TASK DIRECTIONS = Copy every entry precisely.

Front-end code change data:
================
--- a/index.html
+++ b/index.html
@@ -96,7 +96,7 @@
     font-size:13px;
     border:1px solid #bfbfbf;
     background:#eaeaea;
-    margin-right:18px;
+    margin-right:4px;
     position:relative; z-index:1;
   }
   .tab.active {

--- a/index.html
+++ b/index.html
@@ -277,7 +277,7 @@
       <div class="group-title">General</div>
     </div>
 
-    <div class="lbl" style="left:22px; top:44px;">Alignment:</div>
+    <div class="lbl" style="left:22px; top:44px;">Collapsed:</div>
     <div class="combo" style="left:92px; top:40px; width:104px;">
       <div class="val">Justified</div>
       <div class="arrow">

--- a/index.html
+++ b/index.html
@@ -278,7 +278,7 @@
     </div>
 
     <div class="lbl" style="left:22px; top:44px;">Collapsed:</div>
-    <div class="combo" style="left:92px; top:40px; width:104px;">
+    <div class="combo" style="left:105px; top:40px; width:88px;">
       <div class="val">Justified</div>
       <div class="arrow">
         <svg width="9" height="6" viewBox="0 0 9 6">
================
TASK RESPONSE =
--- a/index.html
+++ b/index.html
@@ -96,7 +96,7 @@
     font-size:13px;
     border:1px solid #bfbfbf;
     background:#eaeaea;
-    margin-right:18px;
+    margin-right:4px;
     position:relative; z-index:1;
   }
   .tab.active {

--- a/index.html
+++ b/index.html
@@ -277,7 +277,7 @@
       <div class="group-title">General</div>
     </div>
 
-    <div class="lbl" style="left:22px; top:44px;">Alignment:</div>
+    <div class="lbl" style="left:22px; top:44px;">Collapsed:</div>
     <div class="combo" style="left:92px; top:40px; width:104px;">
       <div class="val">Justified</div>
       <div class="arrow">

--- a/index.html
+++ b/index.html
@@ -278,7 +278,7 @@
     </div>
 
     <div class="lbl" style="left:22px; top:44px;">Collapsed:</div>
-    <div class="combo" style="left:92px; top:40px; width:104px;">
+    <div class="combo" style="left:105px; top:40px; width:88px;">
       <div class="val">Justified</div>
       <div class="arrow">
         <svg width="9" height="6" viewBox="0 0 9 6">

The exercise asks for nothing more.